Figure 2—figure supplement 3. Viability of N.oceanica and M. elongata AG77 during 7-d co-culture.

Viability of N. oceanica and M. elongata AG77 during 7-d co-culture. (A–E) Detection of dead cells in N. oceanica (Noc) mid-log phase culture (A) and M. elongata AG77 grown in PDB medium (B) using SYTOX Green staining. In terms of SYTOX Green-positive controls, Noc (C), AG77 (D) and AG77-Noc aggregates (E) were killed by high temperature in a water bath (65 or 75°C for 15 min) and stained with SYTOX Green. Green fluorescence, SYTOX Green (SYTOX) indicating dead cells; red, Noc chlorophyll fluorescence (Chl); BF, bright field. (F–H) SYTOX Green staining of Noc cells when co-cultured with AG77 for 1 d (F), 4 d (G) and 7 d (H). (I) Viability of Noc cells shown in (F–H) with the 0-d control. Results are calculated from ~2000 cells of six biological repeats with ImageJ. Values are shown as the average of six biological replicates with standard deviation.

Figure 2—figure supplement 4. Nitrogen exchange between N.oceanica and M. elongata AG77.
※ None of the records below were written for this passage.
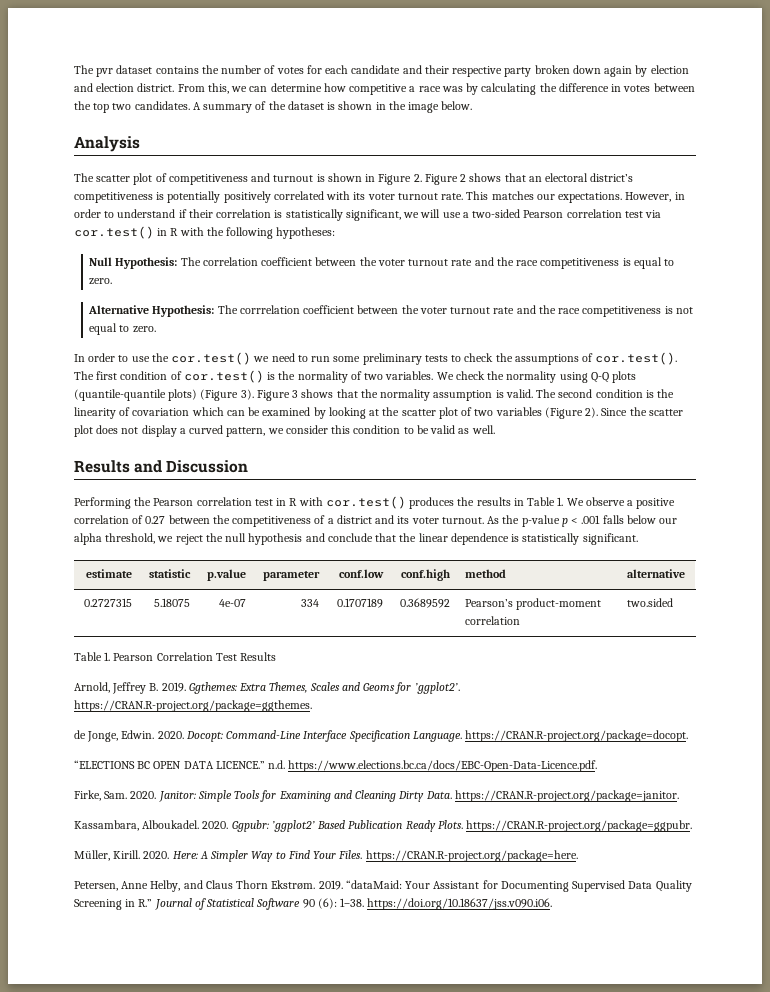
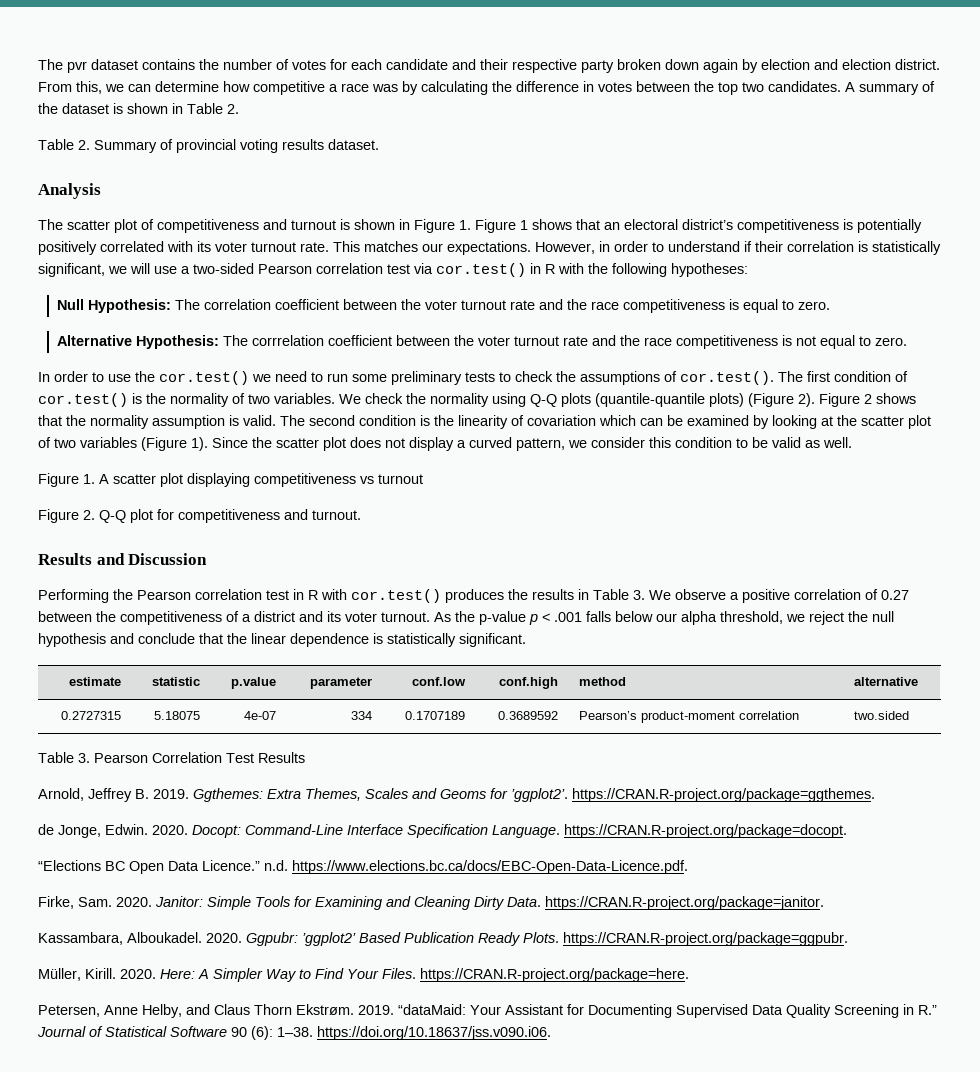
[388,101,473,113] the image below. -> [187,103,239,114] [38,139,379,153] Table 2. // Table 2. Summary of provincial voting results dataset.
[413,174,467,185] 2. Figure 2 -> [459,219,528,233] 1. Figure 1
[240,389,299,401] 3). Figure 3 -> [798,393,872,407] 2). Figure 2
[585,407,599,418] 2). -> [191,437,208,451] 1).
(495, 429) none -> [38,473,423,487] [38,509,361,523] // Figure 1. A scatter plot displaying competitiveness vs turnout // Figure 2. Q-Q plot for competitiveness and turnout.
[557,497,564,506] 1. -> [633,590,645,600] 3.
[104,652,111,661] 1. -> [78,753,90,763] 3.
[74,760,265,769] “ELECTIONS BC OPEN DATA LICENCE.” -> [38,860,260,874] “Elections BC Open Data Licence.”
Nitrogen exchange between N. oceanica (Noc) and M. elongata. (A) ¹⁵N-potassium nitrate-labeled Noc cells 7.1%, Atom% ¹⁵N, ¹⁵N/(¹⁵N+¹⁴N)100% were added to unlabeled AG77 for 7-day co-culture in flasks (physical contact, top) or cell-culture plates with inserts (no physical contact, bottom). Algal and fungal cells were separated and weighed (dry biomass) after the co-culture, and their isotopic composition Atom% ¹⁵N [¹⁵N/(¹⁵N+¹⁴N)100%] and N content (%N) were determined using an elemental analyzer interfaced to an Elementar Isoprime mass spectrometer following a standard protocol. The N uptake rates (mmol N/mg biomass/d) of Noc from the medium (medium-N, isotope dilution) and that of AG77 from ¹⁵N-Noc-derived N (¹⁵N) were calculated based on the Atom% ¹⁵N, %N and biomass. Values are shown as the average of three biological replicates with standard deviation, n = 3. (B) Similar analyses were carried out with 15N ammonium chloride-labeled AG77 (2.7%, Atom% 15N) and unlabeled Noc cells to calculate the uptake rate of medium-N by AG77 and that of 15N-AG77-derived N (15N) by Noc cells. Error bars indicate SD, n = 3.